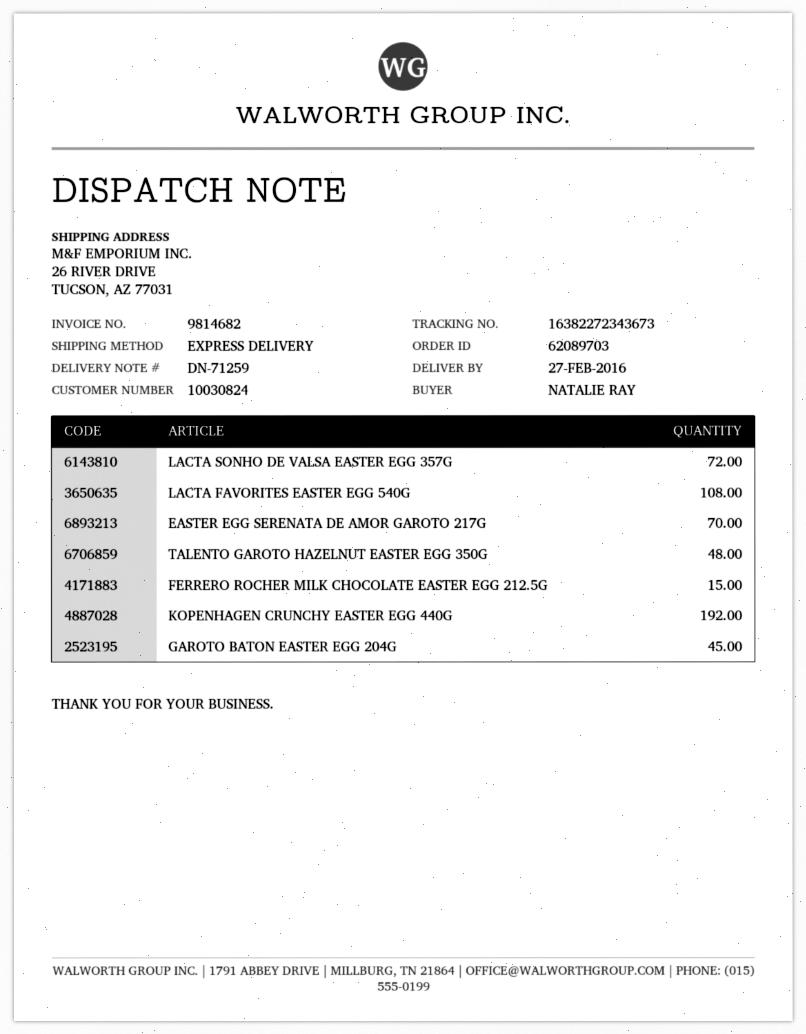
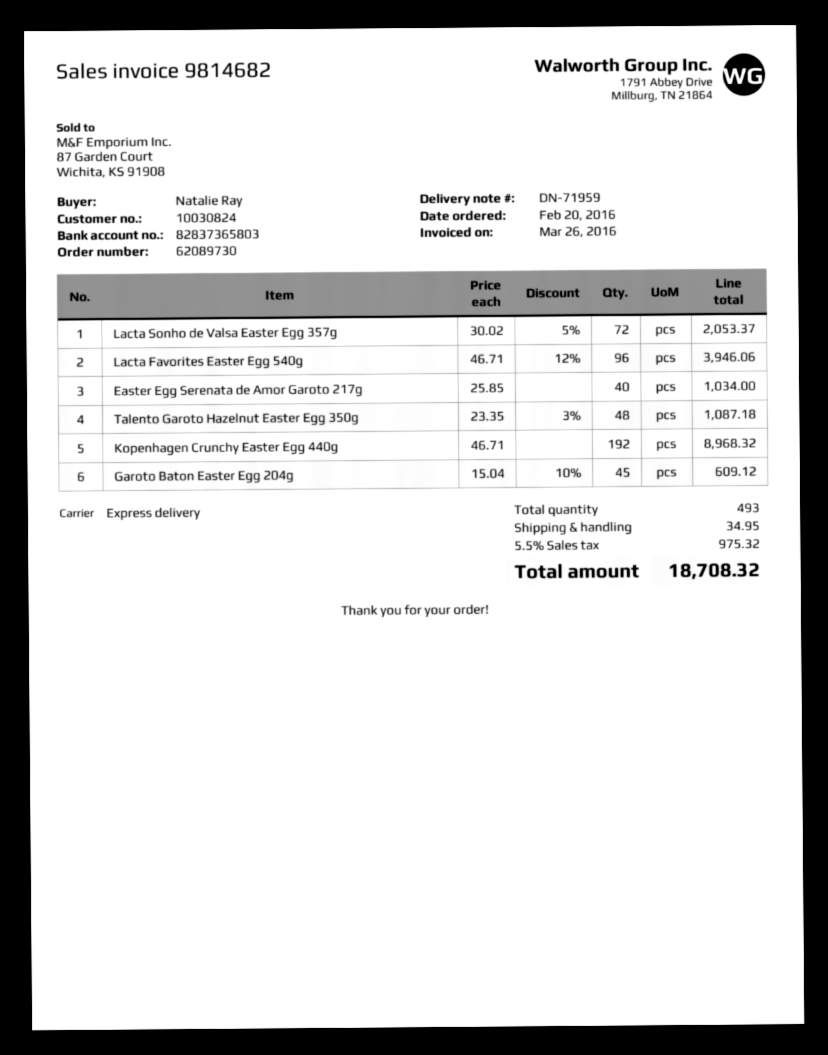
order number: 62089703 -> 62089730
delivery note number: DN-71259 -> DN-71959
LACTA FAVORITES EASTER EGG 540G: 108 -> 96
EASTER EGG SERENATA DE AMOR GAROTO 217G: 70 -> 40
FERRERO ROCHER MILK CHOCOLATE EASTER EGG 212.5G: 15 -> none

TASK REQUIREMENTS = Copy exactly the lines that begin with the one containing "EASTER EGG SERENATA" and continue to the end of the records, both included, and nothing more.

ANSWER AREA =
EASTER EGG SERENATA DE AMOR GAROTO 217G: 70 -> 40
FERRERO ROCHER MILK CHOCOLATE EASTER EGG 212.5G: 15 -> none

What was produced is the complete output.